Discovery of Unexpected Sexism Far From Home Impelled Activist's Work

I have two friends, one a Republican and one a Democrat, to whom I gave pioneer feminist and passionate writer Phyllis Chesler's newest book, An American Bride in Kabul. Both read it. Independently of each other, they said to me, "Every American should read this book!" I have two other friends, one a feminist and one not. Each of them read the book and said, "Every American should read this book!"

Chesler, a Professor Emerita of Psychology and Women's Studies at City University of New York and a force of nature whose insightful writing and speaking and activism helped impel the Second Wave of the women's movement, was 20 years old in 1961, had been raised by Orthodox Jewish parents, and was a college student in the United States when she fell in love with and married a fellow student who was from Afghanistan, seemed European in manner and interests, and shared her love of theatre, film, and the world of ideas. Writing now in part from diaries she kept at the time, in her new book she vividly and compellingly describes the shock she experienced when she married him, moved with him to Afghanistan, saw him immediately transformed into a stranger who appeared totally in line with his family's isolation of her in purdah and forbidding of her to leave their compound alone to explore her new city and country.

When, desperately ill, she managed a secret escape and return to the U.S., subsequently ending the marriage, she began decades of learning about Afghanistan and the treatment of women and of Jews there, as well as about Islam, feminist Muslims, and other subjects related to her own experience. What she had been through helped her become one of the most influential, fearless, far-sighted feminists of her time.

Kirkus Reviews, which my publisher once described to me as tough on authors, published this statement about the book: "A renowned psychotherapist's richly compelling memoir about how her experiences as an Afghan man's wife helped shape her as both a feminist and human rights activist.... Intelligent, powerful, and timely." I agree.

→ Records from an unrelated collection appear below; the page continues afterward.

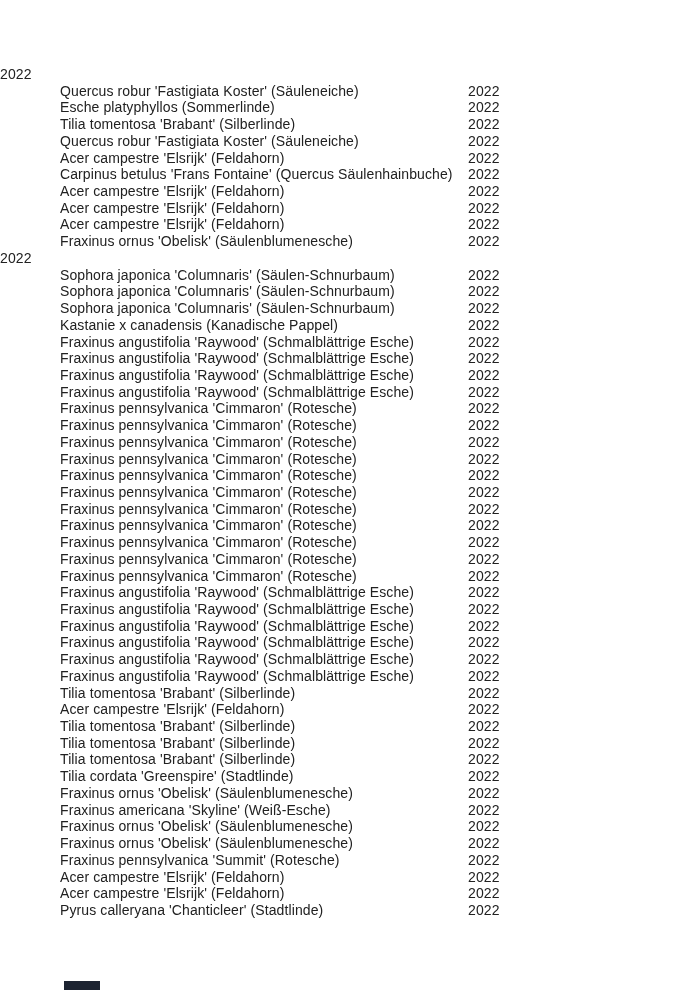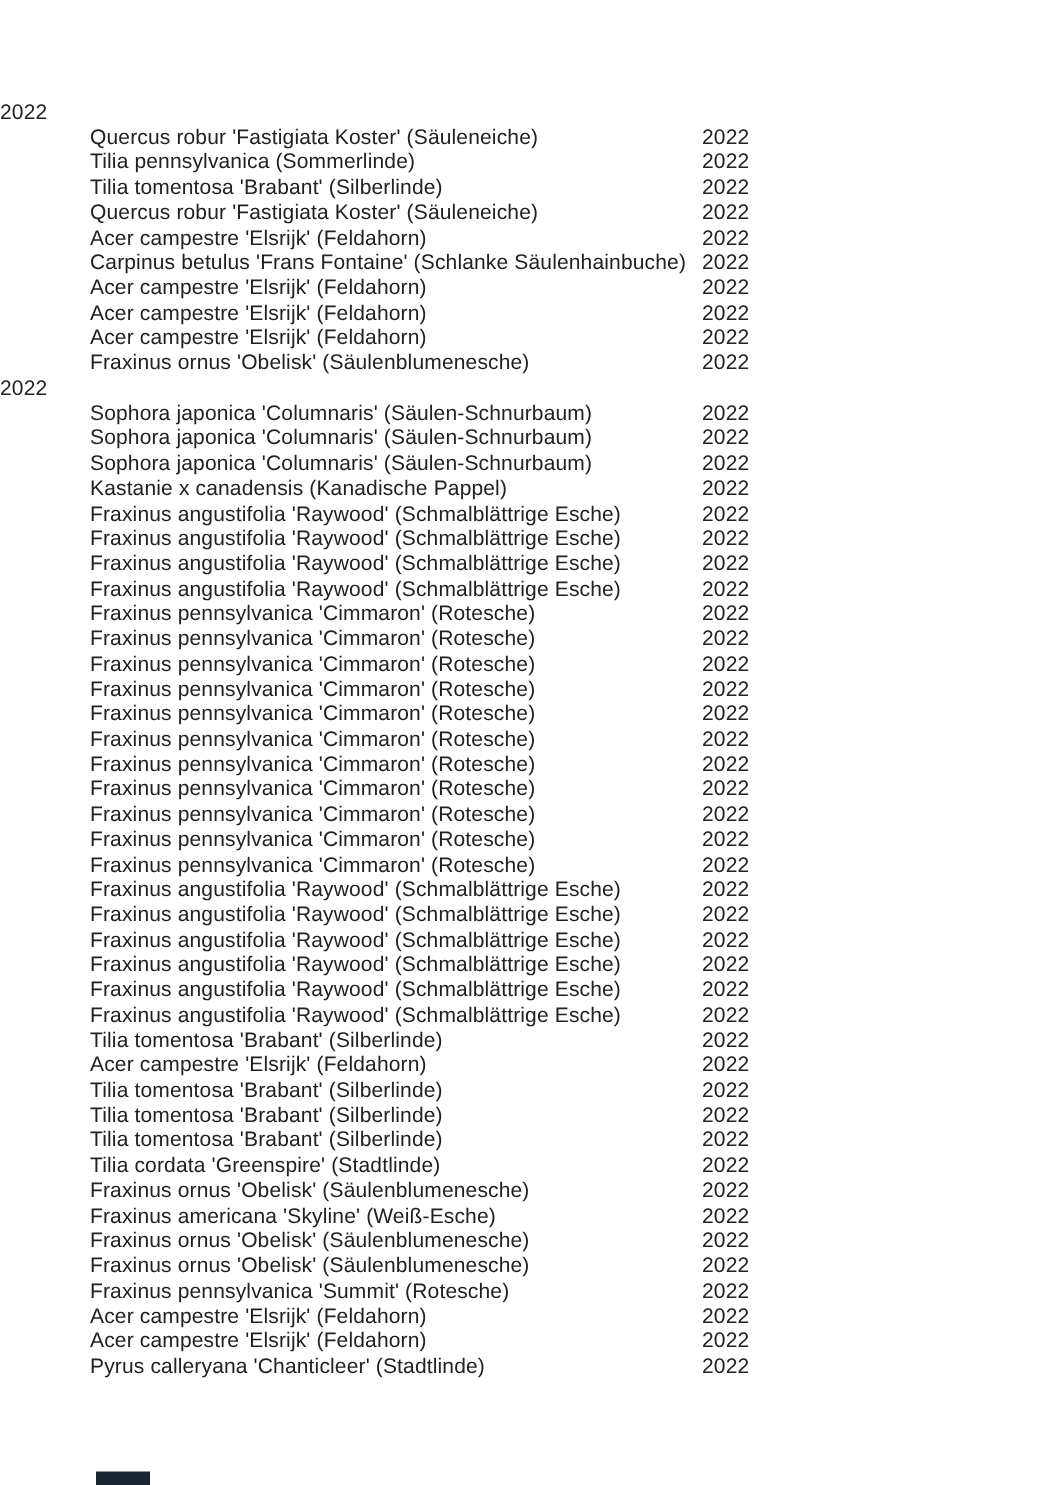--- a/index.html
+++ b/index.html
@@ -52,37 +52,37 @@
 <div class="page">
   <div class="species-list" id="species-list">
       <div class="row">
         <span class="year">2022</span>
       </div>
       <div class="row">
         <span class="name">Quercus robur 'Fastigiata Koster' (Säuleneiche)</span>
         <span class="year">2022</span>
       </div>
       <div class="row">
-        <span class="name">Tilia pennsylvanica (Sommerlinde)</span>
+        <span class="name">Esche platyphyllos (Sommerlinde)</span>
         <span class="year">2022</span>
       </div>
       <div class="row">
         <span class="name">Tilia tomentosa 'Brabant' (Silberlinde)</span>
         <span class="year">2022</span>
       </div>
       <div class="row">
         <span class="name">Quercus robur 'Fastigiata Koster' (Säuleneiche)</span>
         <span class="year">2022</span>
       </div>
       <div class="row">
         <span class="name">Acer campestre 'Elsrijk' (Feldahorn)</span>
         <span class="year">2022</span>
       </div>
       <div class="row">
-        <span class="name">Carpinus betulus 'Frans Fontaine' (Schlanke Säulenhainbuche)</span>
+        <span class="name">Carpinus betulus 'Frans Fontaine' (Quercus Säulenhainbuche)</span>
         <span class="year">2022</span>
       </div>
       <div class="row">
         <span class="name">Acer campestre 'Elsrijk' (Feldahorn)</span>
         <span class="year">2022</span>
       </div>
       <div class="row">
         <span class="name">Acer campestre 'Elsrijk' (Feldahorn)</span>
         <span class="year">2022</span>
       </div>

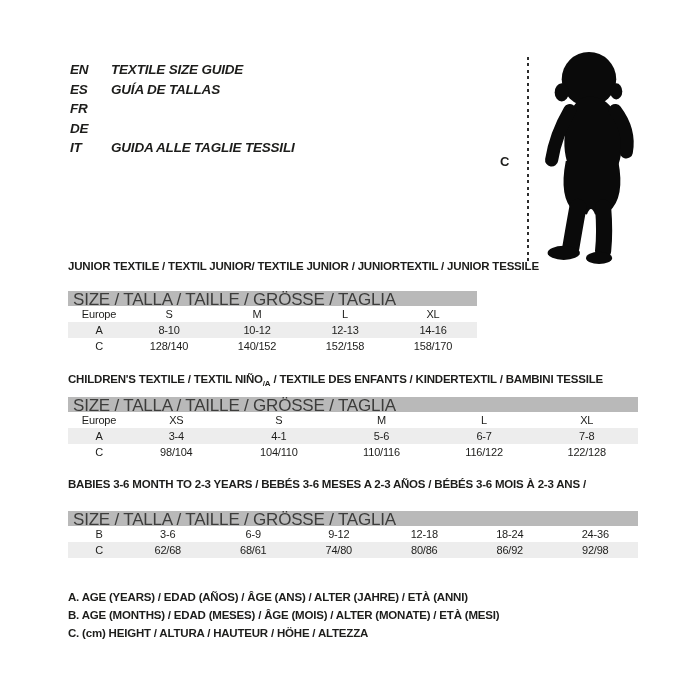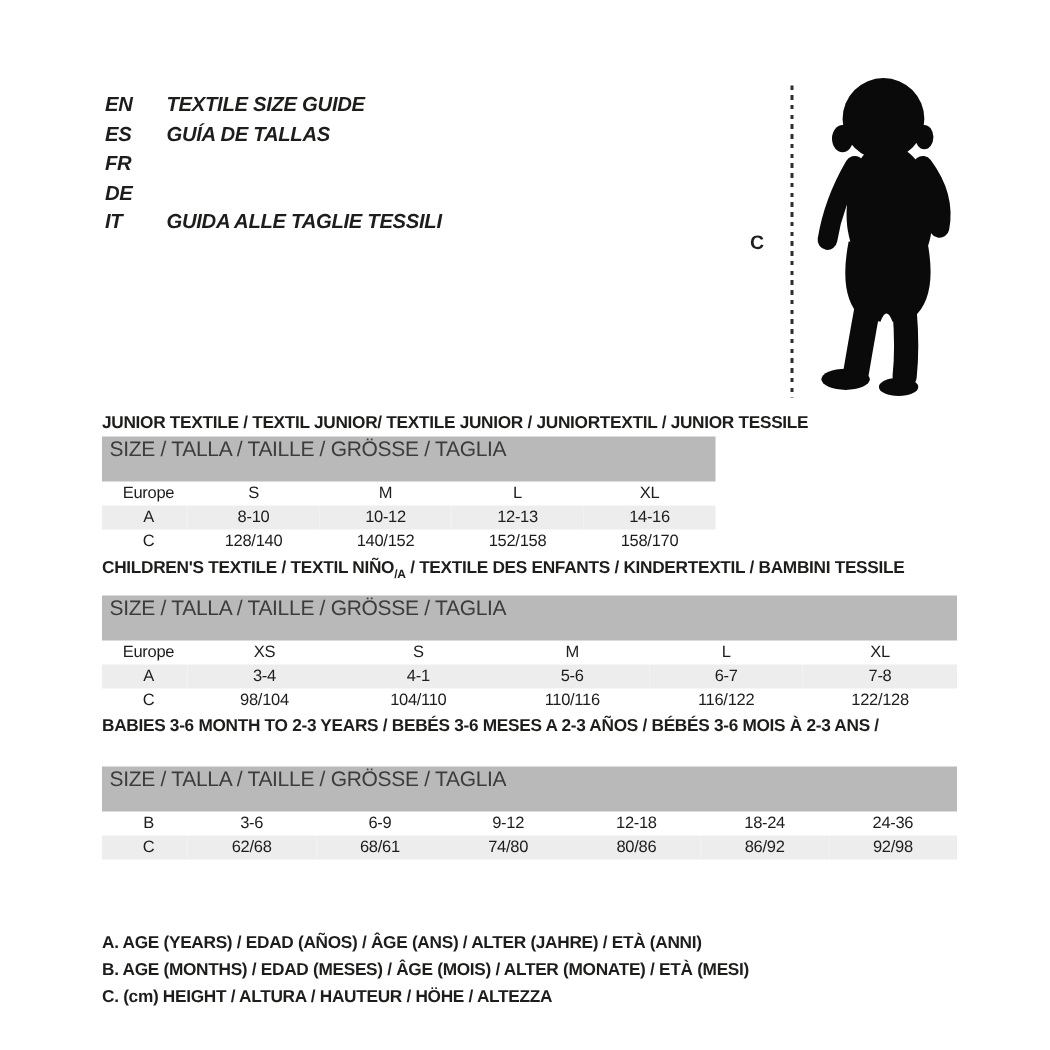--- a/index.html
+++ b/index.html
@@ -19,21 +19,21 @@
   
   .measure-line{left:527px;top:57px;width:2px;height:208px;
     background:repeating-linear-gradient(to bottom,#2e2e2e 0 3px,transparent 3px 6.5px);}
   .measure-label{left:500px;top:154px;font-size:13px;font-weight:bold;}
   .baby-svg{left:536px;top:50px;}
 
   
   .tbl-title{font-size:11.5px;font-weight:bold;letter-spacing:-0.2px;line-height:16px;white-space:nowrap;}
   .tbl-title sub{font-size:8px;}
   .size-table{display:table;border-collapse:collapse;table-layout:fixed;}
-  .bar{display:block;font-size:14px;color:#3c3c3b;height:30px;line-height:17px;padding-left:5px;letter-spacing:-0.2px;}
+  .bar{display:block;font-size:17px;color:#3c3c3b;height:15px;line-height:17px;padding-left:5px;letter-spacing:-0.2px;}
   .trow{display:table-row;}
   .trow>div{display:table-cell;font-size:11px;height:16px;line-height:16px;vertical-align:middle;text-align:center;letter-spacing:-0.2px;}
   .trow .tlabel{width:52px;text-align:center;padding-left:5px;}
 
   
   .note{font-size:11.5px;font-weight:bold;line-height:18px;letter-spacing:-0.2px;white-space:nowrap;}
 </style>
 </head>
 <body>
 
@@ -67,21 +67,21 @@
   <path d="M52 46 C 70 46 80 60 83 80 C 86 100 83 112 78 120 L 34 120 C 28 108 26 94 29 77 C 32 60 40 46 52 46 Z"></path>
   <path d="M78 60 Q 93 80 89 101" stroke="#0a0a0a" stroke-width="13" stroke-linecap="round" fill="none"></path>
   <path d="M33 60 Q 19 84 15 109" stroke="#0a0a0a" stroke-width="13" stroke-linecap="round" fill="none"></path>
   <path d="M29 110 Q 22 146 37 160 L 50 163 Q 54 152 58 163 L 72 160 Q 88 146 81 110 Z"></path>
   <path d="M41 156 Q 37 178 34 196" stroke="#0a0a0a" stroke-width="17" stroke-linecap="round" fill="none"></path>
   <path d="M66 156 Q 68 180 66 199" stroke="#0a0a0a" stroke-width="16" stroke-linecap="round" fill="none"></path>
   <ellipse cx="27" cy="201" rx="16" ry="7"></ellipse>
   <ellipse cx="62" cy="206" rx="13" ry="6"></ellipse>
 </svg>
 
-<div class="abs tbl-title" style="left:68px;top:274px;">JUNIOR TEXTILE / TEXTIL JUNIOR/ TEXTILE JUNIOR / JUNIORTEXTIL / JUNIOR TESSILE</div>
+<div class="abs tbl-title" style="left:68px;top:258px;">JUNIOR TEXTILE / TEXTIL JUNIOR/ TEXTILE JUNIOR / JUNIORTEXTIL / JUNIOR TESSILE</div>
 <div class="abs" style="left:68px;top:291px;width:409px;">
   <div class="bar" style="background:#b9b9b9;">SIZE / TALLA / TAILLE / GRÖSSE / TAGLIA</div>
   <div class="size-table" style="width:409px;">
     <div class="trow">
       <div class="tlabel">Europe</div>
       <div>S</div>
       <div>M</div>
       <div>L</div>
       <div>XL</div>
     </div>
@@ -153,17 +153,17 @@
       <div>62/68</div>
       <div>68/61</div>
       <div>74/80</div>
       <div>80/86</div>
       <div>86/92</div>
       <div>92/98</div>
     </div>
   </div>
 </div>
 
-<div class="abs" style="left:68px;top:588px;margin-top:32px;">
+<div class="abs" style="left:68px;top:588px;">
   <div class="note">A. AGE (YEARS) / EDAD (AÑOS) / ÂGE (ANS) / ALTER (JAHRE) / ETÀ (ANNI)</div>
   <div class="note">B. AGE (MONTHS) / EDAD (MESES) / ÂGE (MOIS) / ALTER (MONATE) / ETÀ (MESI)</div>
   <div class="note">C. (cm) HEIGHT / ALTURA / HAUTEUR / HÖHE / ALTEZZA</div>
 </div>
 
 </body></html>

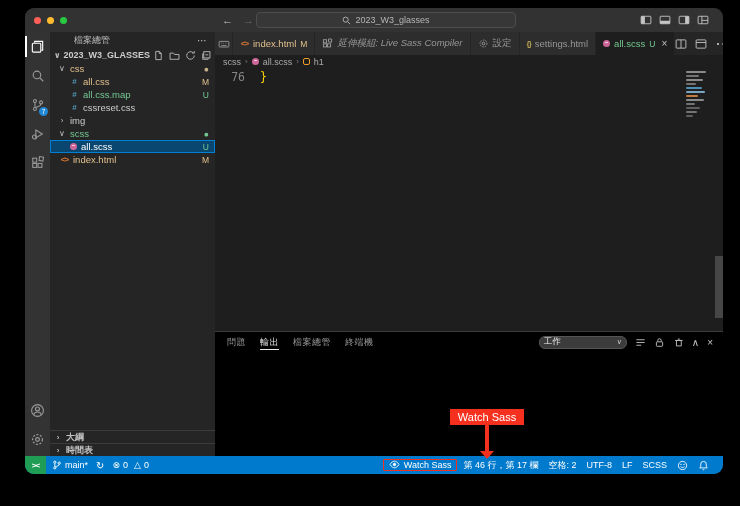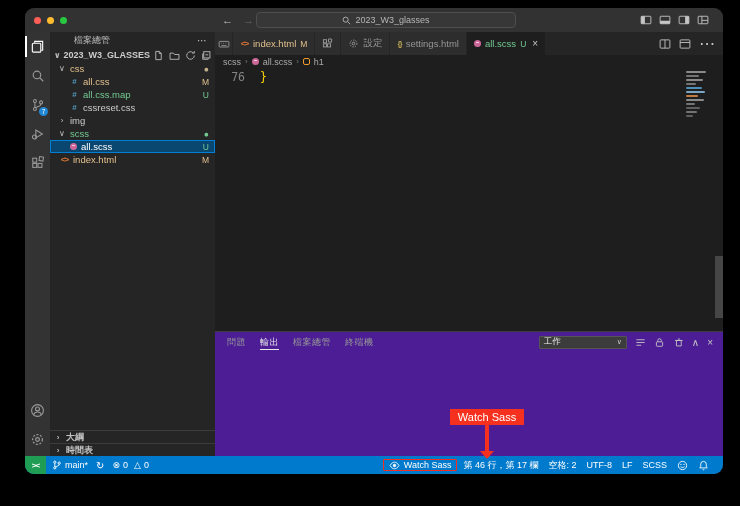--- a/index.html
+++ b/index.html
@@ -66,35 +66,35 @@
   .bc-symbol{width:7px;height:7px;border:1.2px solid #ee9d28;border-radius:2px;flex:0 0 auto}
   .editor{flex:1 1 auto;position:relative;background:#1e1e1e;min-height:0;
     font-family:"DejaVu Sans Mono","Liberation Mono",monospace}
   .codeline{display:flex;padding-top:2px;font-size:11.5px;line-height:14px}
   .lnum{width:30px;text-align:right;color:#858585;flex:0 0 auto}
   .code{margin-left:15px;color:#ffd700}
   .minimap{position:absolute;right:10px;top:3px;width:27px;display:flex;flex-direction:column;gap:2px}
   .mmrow{height:2px;border-radius:1px}
   .scrollthumb{position:absolute;right:0;top:188px;width:8px;height:62px;background:rgba(120,120,120,.45)}
   
-  .panel{height:125px;border-top:1px solid #3c3c3c;background:#4c1d95;flex:0 0 auto;display:flex;flex-direction:column}
+  .panel{height:125px;border-top:1px solid #3c3c3c;background:#000000;flex:0 0 auto;display:flex;flex-direction:column}
   .panelhead{height:20px;display:flex;align-items:center;padding:0 10px 0 12px;gap:14px}
   .ptab{font-size:9px;color:#969696;letter-spacing:.5px;height:100%;display:flex;align-items:center;position:relative}
   .ptab.active{color:#e7e7e7}
   .ptab.active::after{content:"";position:absolute;left:0;right:0;bottom:2px;height:1px;background:#e7e7e7}
   .pcontrols{margin-left:auto;display:flex;align-items:center;gap:8px;color:#c5c5c5}
-  .pdropdown{width:88px;height:13px;background:#3c3c3c;border:1px solid #555;border-radius:1px;
+  .pdropdown{width:88px;height:13px;background:#3c3c3c;border:1px solid #555;border-radius:6px;
     display:flex;align-items:center;font-size:8.5px;color:#f0f0f0;padding:0 4px;gap:4px}
   .pdropdown .dchev{margin-left:auto;font-size:7px;color:#cccccc}
   .picon{font-size:10px;display:flex;align-items:center}
   
   .statusbar{height:18px;background:#007acc;display:flex;align-items:center;color:#fff;font-size:9px;flex:0 0 auto}
   .remote{width:21px;height:18px;background:#1f9d55;display:flex;align-items:center;justify-content:center;
     font-size:8px;font-weight:bold;letter-spacing:-1px;flex:0 0 auto}
-  .sitem{display:flex;align-items:center;gap:3px;padding:0 4px;height:100%}
+  .sitem{display:flex;gap:3px;padding:0 4px;height:100%}
   .sleft{display:flex;align-items:center;margin-left:2px}
   .sright{margin-left:auto;display:flex;align-items:center;padding-right:10px;gap:2px}
   .watchsass{border:1.5px solid #f5301e;border-radius:1px;padding:0 5px;gap:4px}
   
   .ann-label{position:absolute;left:450px;top:409px;width:74px;height:16px;background:#f5301e;
     color:#fff;font-size:11px;display:flex;align-items:center;justify-content:center;z-index:50}
   .ann-line{position:absolute;left:485px;top:425px;width:4px;height:27px;background:#f5301e;z-index:50}
   .ann-head{position:absolute;left:480px;top:451px;width:0;height:0;z-index:50;
     border-left:7px solid transparent;border-right:7px solid transparent;border-top:8px solid #f5301e}
   svg{flex:0 0 auto}
@@ -286,20 +286,21 @@
             <span class="tlabel c-mod">index.html</span>
             <span class="tbadge b-mod">M</span>
           </div>
           <div class="tab italic">
             <svg width="11" height="11" viewBox="0 0 16 16" fill="none" stroke="#9d9d9d" stroke-width="1.3">
                 <rect x="2" y="8.5" width="4.5" height="4.5"></rect>
                 <rect x="8" y="8.5" width="4.5" height="4.5"></rect>
                 <rect x="2" y="2.5" width="4.5" height="4.5"></rect>
                 <rect x="9.5" y="1.5" width="4.5" height="4.5" transform="rotate(8 11.7 3.7)"></rect>
               </svg>
+            <span class="tlabel">延伸模組: Live Sass Compiler</span>
           </div>
           <div class="tab">
             <svg class="gear-mini" width="11" height="11" viewBox="0 0 16 16" fill="none" stroke="currentColor" stroke-width="1.4">
                 <circle cx="8" cy="8" r="5" stroke-dasharray="2 1.7"></circle>
                 <circle cx="8" cy="8" r="1.9"></circle>
               </svg>
             <span class="tlabel">設定</span>
           </div>
           <div class="tab">
             <span class="glyph-json">{}</span>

The depth and thoughtfulness of Chesler's description of what happened to her and how she came to understand how and why she ended up virtually imprisoned by a man she deeply loved is an illustration of a theme that has interested me for decades. My 1985 book, The Myth of Women's Masochism, was in part a response to the then- and still-frequent claim that women's suffering is borne of their need to suffer, indeed their enjoyment of pain. It was an absurd and dangerous claim then as it is now. Applying that understanding to what Chesler describes, we see that she not only did not need to suffer and certainly did not enjoy it but rather detested it and began searching for an escape as soon as she realized that she could not change her situation or her marriage but could only try to get out. As for whether it was a search for suffering that led her into the marriage, clearly it was not. The man she married was smart, thoughtful, interesting, and loving and respectful toward her at the time. When someone treats you that way, if you develop and cling to suspicion that underneath it all, he must be a tyrant and a misogynist, you are called unwomanly and paranoid. At age 20, born and raised in New York, unfamiliar with the worlds of Afghanistan and her husband's family's place within it, she could not possibly have foreseen what she encountered after arriving in Kabul. Once she got there, she tried hard to avoid pain and enjoy herself, explore and learn about Kabul, and persuade her husband to go back to treating her as an equal. When her first foray outside the family compound to see the city led to panic and rage from her husband and his family, she saw that she could not have any kind of life there and would have to leave. In fact, she did escape in remarkably short time and against huge odds. And she used what she had learned not only to avoid such dangers in the future herself but also to try to make the world safer for women and girls. She cofounded the Association for Women in Psychology, the National Women's Health Network, and the International Committee for the Women of the Wall and wrote more than a dozen books about an awe-inspiring range of topics, many of which no one had dared write about before...at least not with the insight and courage with which she did it. Hardly the actions of someone who revels in suffering.

A recent book by psychologists Jennifer Freyd and Pamela Birrell is called Blind to Betrayal and is in a way the offspring of The Myth of Women's Masochism. Without ever naming that myth outright, Freyd and Birrell in their clearly-written, beautifully-argued book address the question, "How can people -- especially women -- fail to recognize when they are being betrayed or take so long to see it?" Some, of course, would claim that masochism blinds them to betrayal. Writing about betrayal both by individuals in one's life and by institutions such as the educational system, the workplace, religion, and the military, Freyd and Birrell present case histories that show how intense fears or fervent hopes can be so powerful as to make one unaware of being betrayed. It almost seems too obvious to have to spell out, for instance, that love and joy experienced in a relationship with a partner makes one want more of that love and joy, so that what in retrospect can be seen as a sign that the partner was unfaithful at the time is seen as the partner's emotional distance due to pressures from work or having been abused as a child. And because women especially are expected to wear rose-colored glasses, to overlook the faults of others or, if the faults are major, to shoulder the burden of helping others overcome those faults, and women who fail to do so are called unfeminine, impatient, and self-centered, the danger signs are invisible or masked. That is lightyears away from the wish to be betrayed, rejected, or humiliated, but it all too often is mislabeled as masochism. Similarly, the terror of being alone or of harming one's children by depriving them of the presence of a father (even an abusive one) in the home can lead to betrayal blindness but is very different from enjoyment of pain. Thus, Blind to Betrayal is an important book, and its authors go beyond their lucid description of what causes blindness to betrayal -- in men as well as women, by the way -- to provide practical guidance for those who see that people they care about are being betrayed when the victims of the betrayal cannot yet see it themselves.

The myth that women enjoy suffering has been used to keep women down for far too long, allowing societal impediments to women's happiness and advancement -- including the too-frequent condoning of men's violence against women and glass ceilings in the workplace -- to be blamed on women's alleged seeking out of pain and enjoyment of it. These two books in different ways do much to help debunk that vile and dangerous myth.